*SUPPLIED DATA*
■ ■ ■ ■ ■
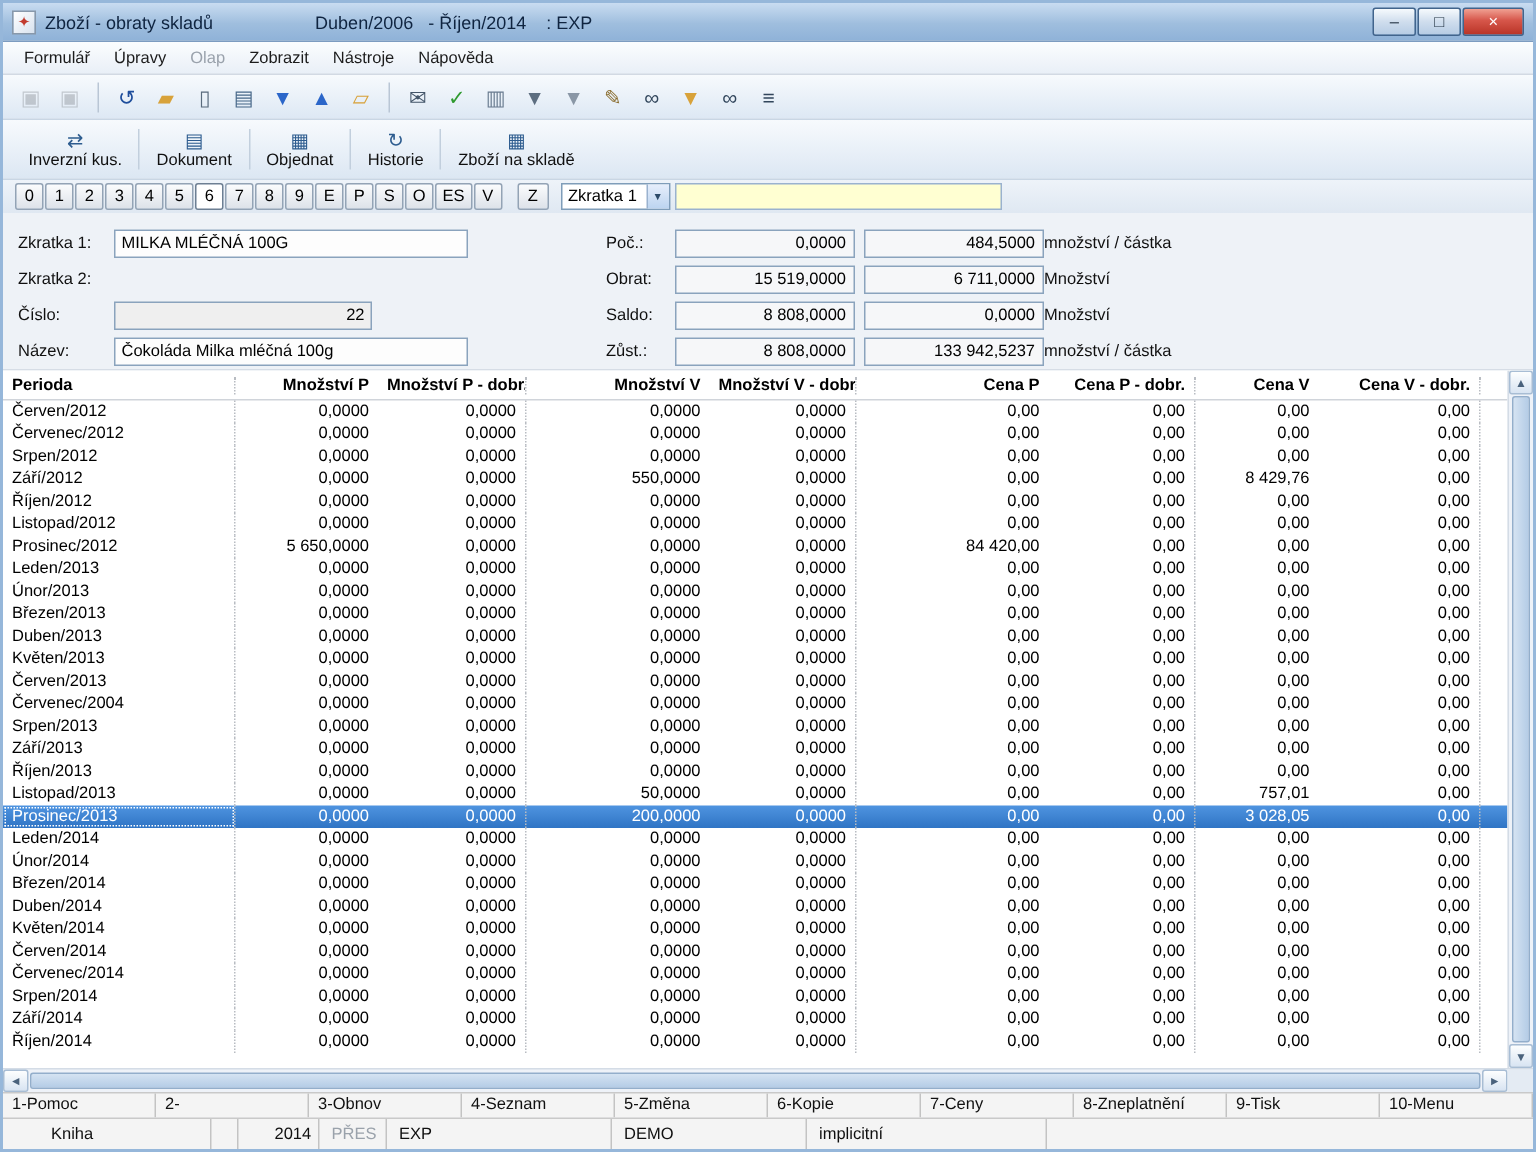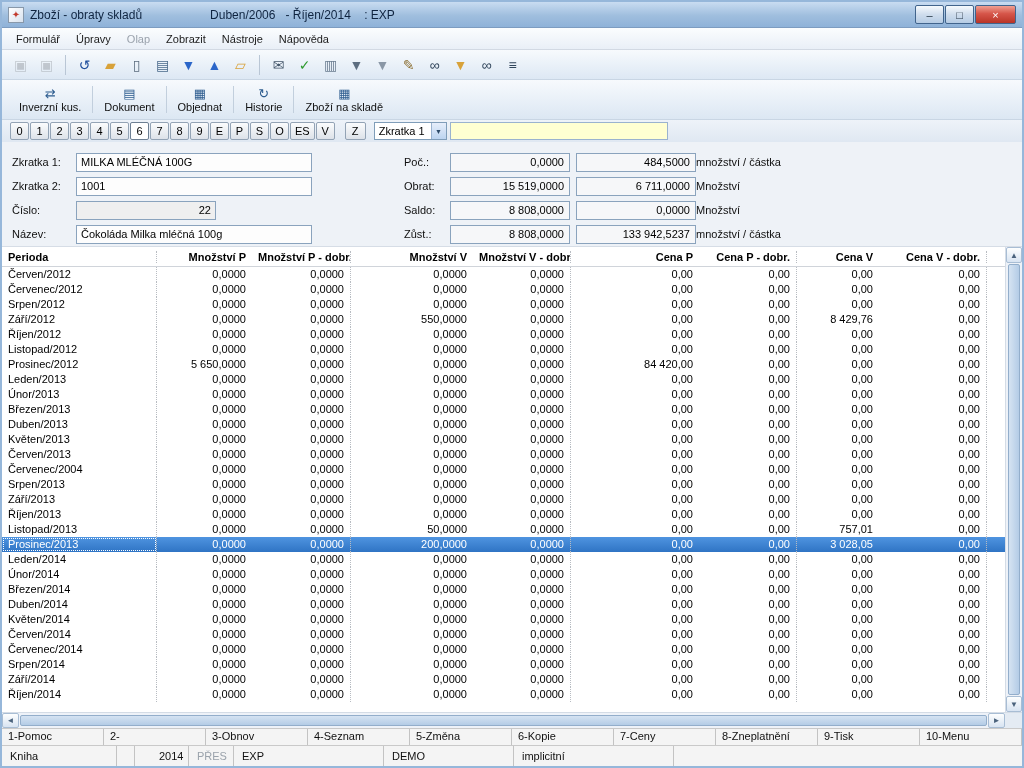--- a/index.html
+++ b/index.html
@@ -62,21 +62,21 @@
                   border:1px solid #9ab2cf; font-size:11px; padding:0 4px; font-family:inherit; }
 
   
   .form { flex:0 0 104px; background:#eef2f7; display:flex; padding:8px 0 0 10px;
           border-bottom:1px solid #d6dde6; }
   .form-left { width:392px; }
   .frow { display:flex; align-items:center; height:24px; }
   .flabel { width:64px; font-size:11px; color:#101010; }
   .finput { width:236px; height:19px; border:1px solid #8aa3bd; background:#fdfdfd;
             font-size:11px; padding:0 4px; font-family:inherit; }
-  .finput.num { width:140px; text-align:right; background:#efefef; }
+  .finput.num { width:172px; text-align:right; background:#efefef; }
   .form-right { flex:1; }
   .frlabel { width:40px; font-size:11px; color:#101010; }
   .fnum { width:120px; height:19px; border:1px solid #8aa3bd; background:#f6f7f9;
           font-size:11px; text-align:right; padding:0 5px; margin-left:6px; font-family:inherit; }
   .fsuffix { font-size:11px; color:#101010; }
 
   
   .table-wrap { flex:1 1 auto; position:relative; background:#fff; padding-right:17px; overflow:hidden; }
   .thead, .trow { display:grid; grid-template-columns:155px 95px 99px 122px 98px 128px 98px 82px 108px; }
   .thead { height:20px; align-items:center; border-bottom:1px solid #d0d4da; }
@@ -97,21 +97,21 @@
   .hscroll { flex:0 0 16px; display:flex; background:#eef2f8; border-top:1px solid #d4dce6; }
   .hs-arr { flex:0 0 17px; display:flex; align-items:center; justify-content:center; font-size:8px;
             color:#4a627c; background:linear-gradient(#fdfefe,#d8e4f2); border:1px solid #a8bdd4; border-radius:2px; }
   .sthumb.h { margin:2px 1px; background:linear-gradient(#d5e3f2,#b4cce6); }
   .scorner { flex:0 0 17px; background:#e4ebf3; }
 
   
   .fkeys { flex:0 0 17px; display:flex; background:#f4f4f4; border-top:1px solid #c9c9c9; }
   .fkey { flex:1; font-size:11px; padding:1px 6px 0; border-right:1px solid #c3c3c3;
           white-space:nowrap; overflow:hidden; color:#101010; }
-  .statusbar { flex:0 0 21px; display:flex; background:#f4f4f4; border-top:1px solid #c9c9c9; }
+  .statusbar { flex:0 0 21px; display:flex; background:#f4f4f4; border-top:1px solid #c9c9c9;padding-left:24px; }
   .sseg { font-size:11px; padding:4px 8px 0; border-right:1px solid #c3c3c3;
           white-space:nowrap; overflow:hidden; color:#101010; }
   .sseg.muted { color:#9aa2ab; }
   .sseg.fill { flex:1; border-right:none; }
 </style>
 </head>
 <body>
 
 <div class="window">
 
@@ -214,21 +214,20 @@
   </div>
 
   <div class="form">
     <div class="form-left">
       <div class="frow">
         <label class="flabel">Zkratka 1:</label>
         <input class="finput" value="MILKA MLÉČNÁ 100G" style="">
       </div>
       <div class="frow">
         <label class="flabel">Zkratka 2:</label>
-        <input class="finput" value="1001" style="">
       </div>
       <div class="frow">
         <label class="flabel">Číslo:</label>
         <input class="finput num" value="22" style="">
       </div>
       <div class="frow">
         <label class="flabel">Název:</label>
         <input class="finput" value="Čokoláda Milka mléčná 100g" style="">
       </div>
     </div>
■ ■ ■ ■ ■
*WHAT THE EXERCISE ASKS*
Your task is to copy every line of the entries that contains the string "font".

*SOLUTION*
                   border:1px solid #9ab2cf; font-size:11px; padding:0 4px; font-family:inherit; }
   .flabel { width:64px; font-size:11px; color:#101010; }
             font-size:11px; padding:0 4px; font-family:inherit; }
   .frlabel { width:40px; font-size:11px; color:#101010; }
           font-size:11px; text-align:right; padding:0 5px; margin-left:6px; font-family:inherit; }
   .fsuffix { font-size:11px; color:#101010; }
   .hs-arr { flex:0 0 17px; display:flex; align-items:center; justify-content:center; font-size:8px;
   .fkey { flex:1; font-size:11px; padding:1px 6px 0; border-right:1px solid #c3c3c3;
   .sseg { font-size:11px; padding:4px 8px 0; border-right:1px solid #c3c3c3;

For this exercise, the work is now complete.